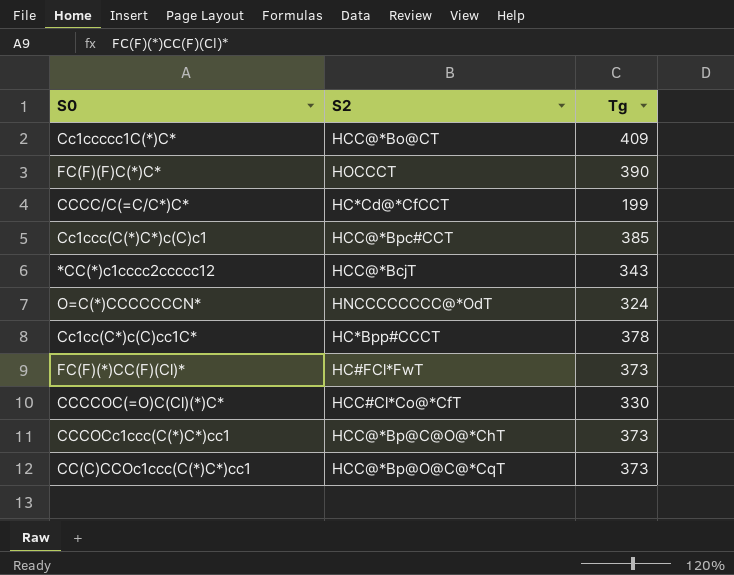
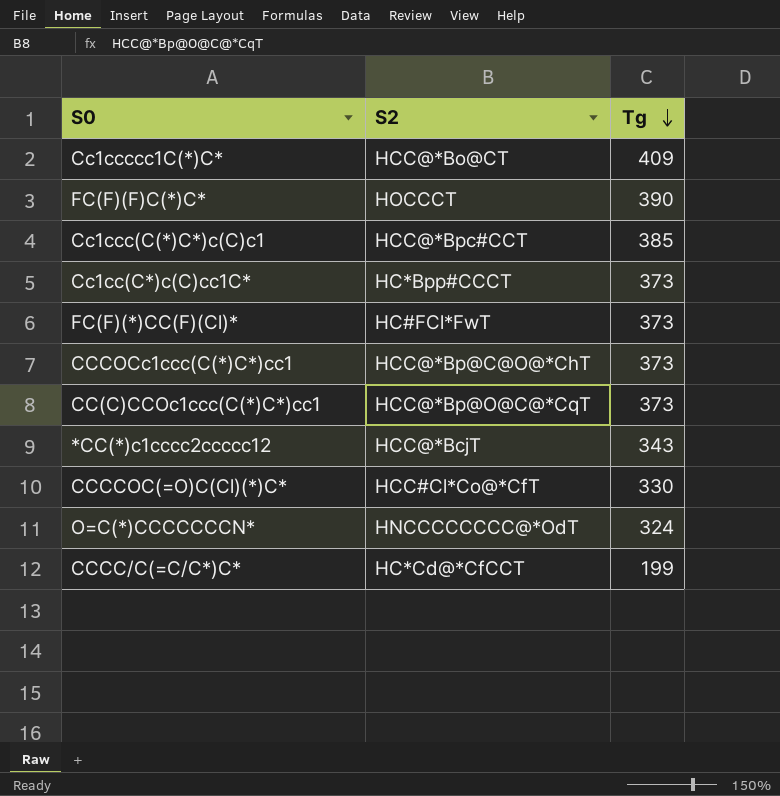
row order: none -> Tg descending
Cc1cc(C*)c(C)cc1C* | Tg: 378 -> 373

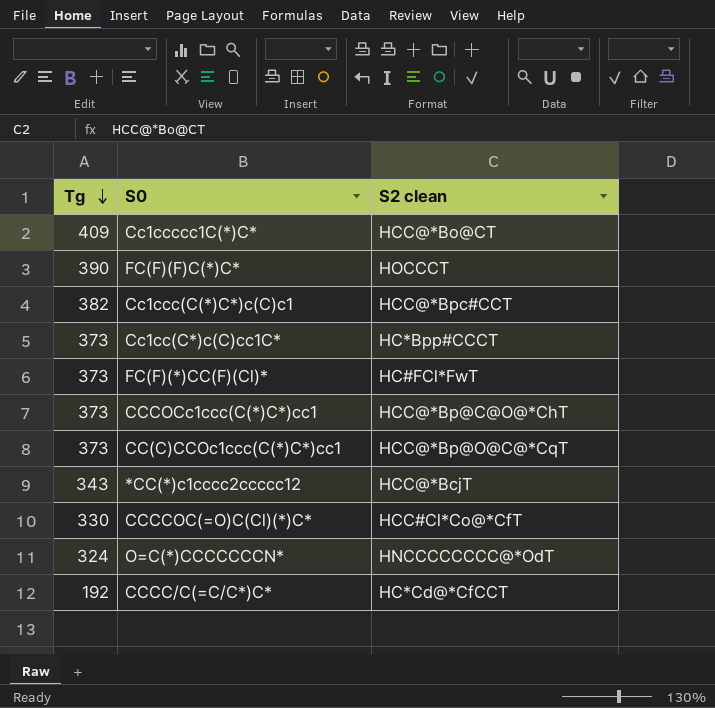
column Tg | position: 3 -> 1
column name: S2 -> S2 clean
Cc1ccc(C(*)C*)c(C)c1 | Tg: 385 -> 382
CCCC/C(=C/C*)C* | Tg: 199 -> 192

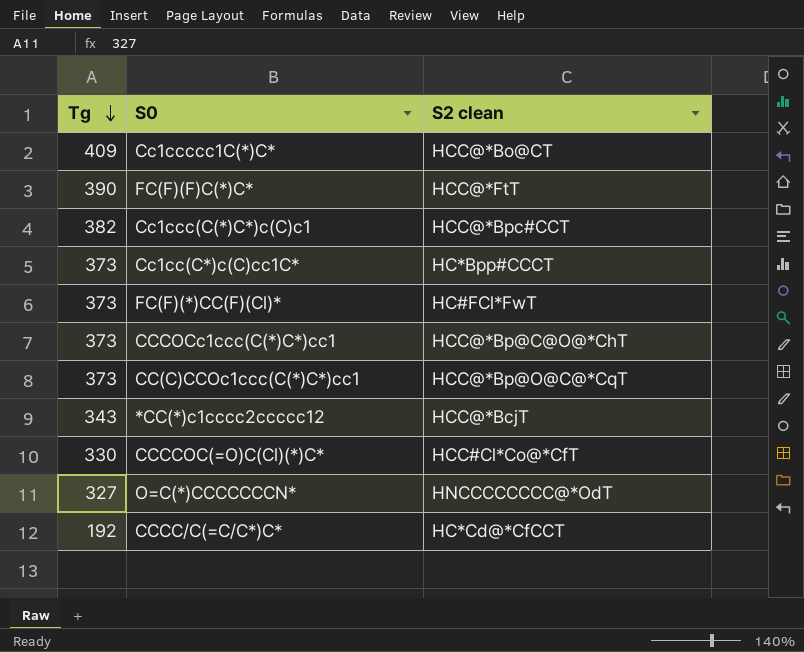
FC(F)(F)C(*)C* | S2 clean: HOCCCT -> HCC@*FtT
O=C(*)CCCCCCCN* | Tg: 324 -> 327

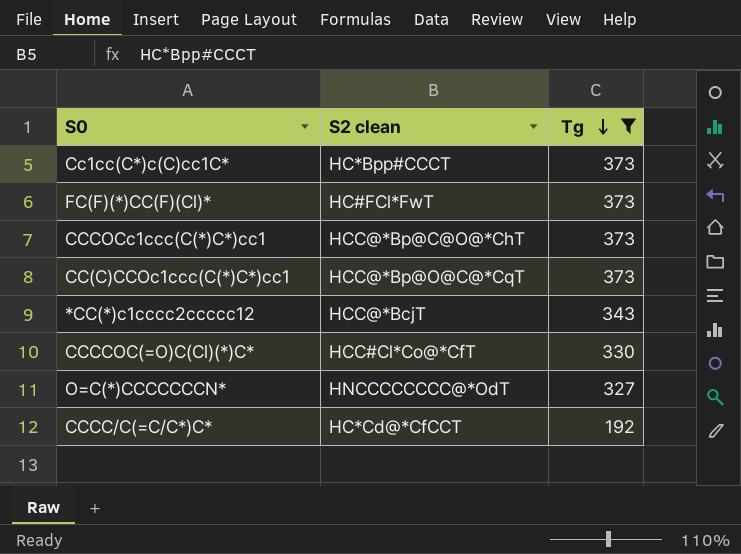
filter: none -> Tg <= 373
column Tg | position: 1 -> 3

__Task objective__.
Copy out each line of the entries above that holds "position".

__Task result__.
column Tg | position: 3 -> 1
column Tg | position: 1 -> 3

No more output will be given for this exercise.